Thanksgiving Day
Thursday, November 23, 2017
A vegan friend is going to
the country to pet a turkey today. I put this line on my FB page.
I know there is cruelty to
animals when they are slaughtered or butchered in order that I may eat meat,
beef, pork, lamb, chicken and turkey. Cruelty, torture and anything that causes
pain are abhorrent to me. Yet my mind and heart are not affected to the process
that provides the food I choose too eat. I won’t go fishing because I can’t
stand the thought of the pain inflicted on a hooked fish and then see them
flounder out of the water unable to breathe, yet I love to eat fish.
I am thankful for the meat,
fowl and fish that I eat and enjoy so very much. Yet my heart is a lump of coal
then it comes to feelings about the death of the animals.
The reason why is usually a
lie or t least a rationalization. Why eat animal and fish flesh? I am
conditioned as I have always eaten them, from childhood on. Human beings have
always done so. Whatever suffering animals face is far away from my experience.

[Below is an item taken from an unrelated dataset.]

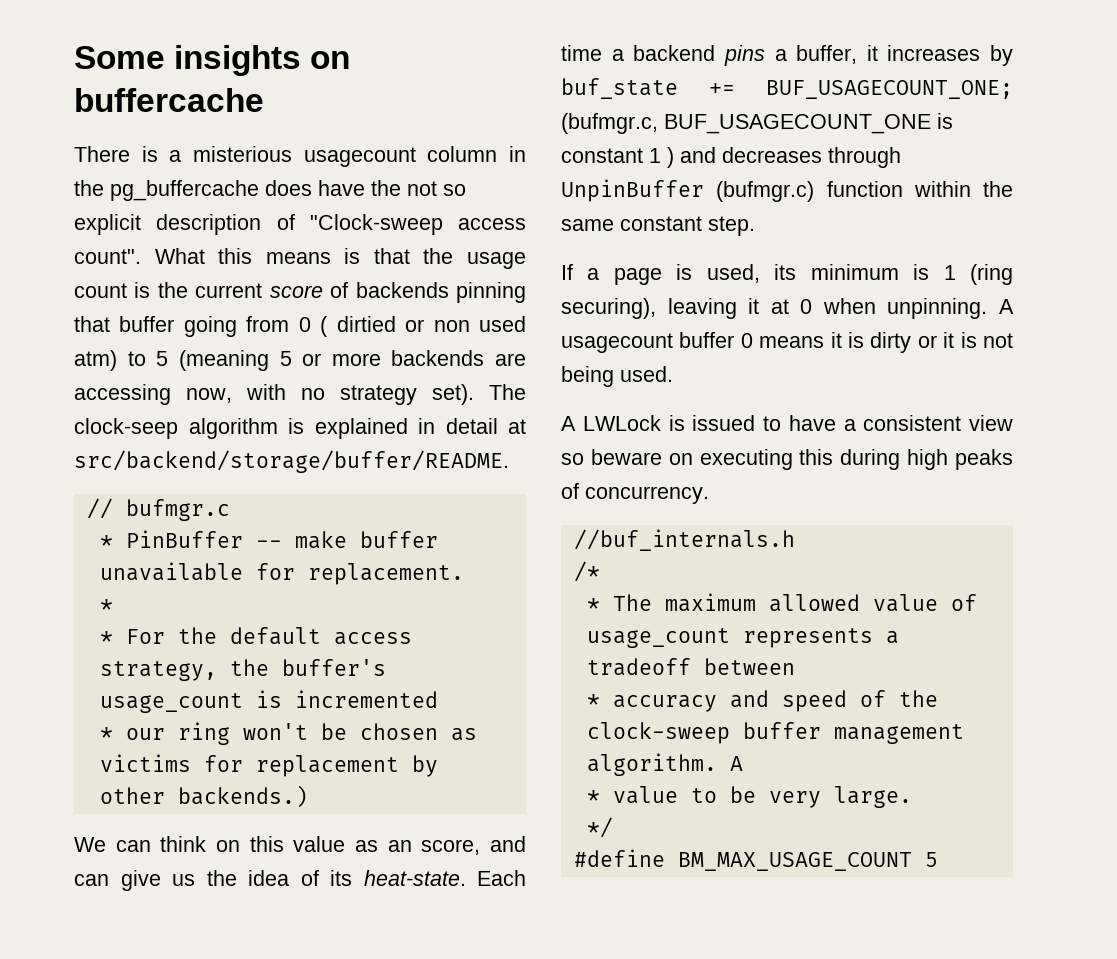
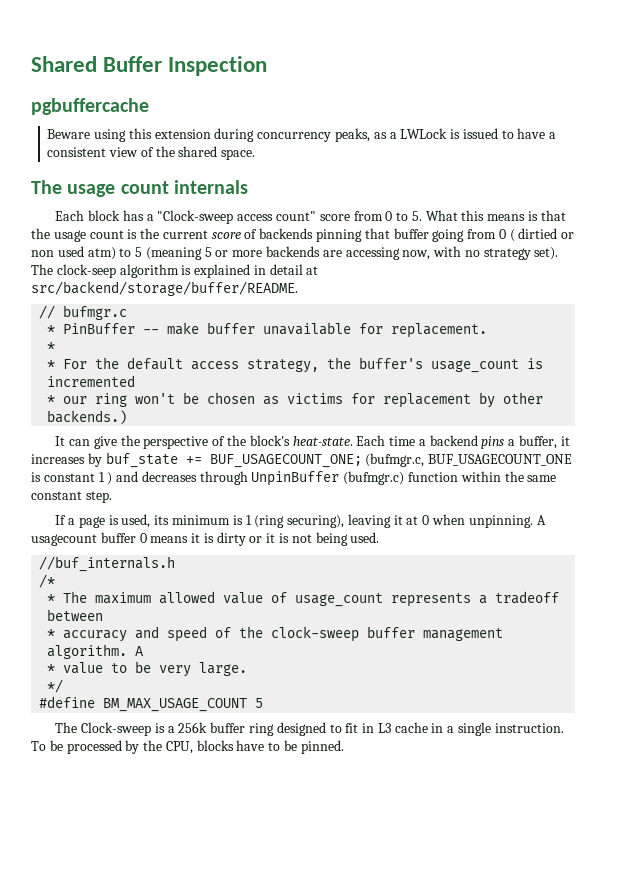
[74,45,351,76] [74,88,264,112] [74,146,526,167] [74,180,466,201] [74,214,526,235] [74,249,141,264] Some insights on buffercache // There is a misterious usagecount column in the pg_buffercache does have the not so explicit description of "Clock-sweep access count". -> [31,56,268,76] [31,98,149,115] [47,128,557,142] [47,146,256,160] [31,180,248,197] [55,210,422,224] Shared Buffer Inspection // pgbuffercache // Beware using this extension during concurrency peaks, as a LWLock is issued to have a consistent view of the shared space. // The usage count internals // Each block has a "Clock-sweep access count" score from 0 to 5.
[74,836,526,855] [74,870,352,891] We can think on this value as an score, and can give us the idea of its -> [55,435,290,449] It can give the perspective of the block's
[561,415,1013,431] [561,449,1013,470] [561,483,709,504] // A LWLock is issued to have a consistent view so beware on executing this during high peaks of concurrency. -> (380, 537) none
(938, 859) none -> [55,722,564,736] [31,740,344,754] // The Clock-sweep is a 256k buffer ring designed to fit in L3 cache in a single instruction. To be processed by the CPU, blocks have to be pinned.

In fact if I were ever to visit an animal slaughterhouse, see the cattle
bashed, bleeding, moaning and crashing about, I might give up meat.
In the summer of 1945, I
worked on a farm in Oneida, New York, run by Mr. and Mrs. Putman. I helped
harvest string beans, helped with the milking and doing whatever chores to
which I was assigned. One day Put said he and his neighbors were going to
butcher a pig. I used the word slaughter, the men laughed and told me one
slaughtered cattle but butchered pigs. (I wonder what word they used for
chickens, turkeys, sheep and fish?)
The men dragged the pig
outside and strung him upside down. Someone slit the pig throat, blood squirted
out and the pig squealed and wriggled as gravity help drain the blood and like
out of the pig. It took at least an hour for the pig to die. I hated to watch
but I stuck it out. The pig was taken to a butcher who cut it up and froze the
parts.
I felt afraid, disgusted and
horrified. The other people stood around, laughed, gossiped and joked easily
and in a relaxed fashion. I suspect they had done pig-sticking lots of times. I
was the virgin to the activity.
There are stories I have read
where male and female cooks go out to the chicken coop, grab a fowl bird, grasp
it neck and twirl it around until the animal suffocates. The variation on this
is the bird is grabbed and the cook slits the throat of the bird. Kosher
killing of chicken is similar but the butcher stuns the fowl before cutting the
throat and bleeding the chicken.
Many regard industrialized
killing of chicken using cold water and electricity as cruel and painful to the
animal. The U.S. has not standardized methods for killing chickens.
I will eat meat, fowl and
fish. It is nutritious and delicious when prepared well. It is a choice I make
knowing that I have closed myself off from the cruelty of killing animals. That
is yet another example of the ambiguity of moral choice.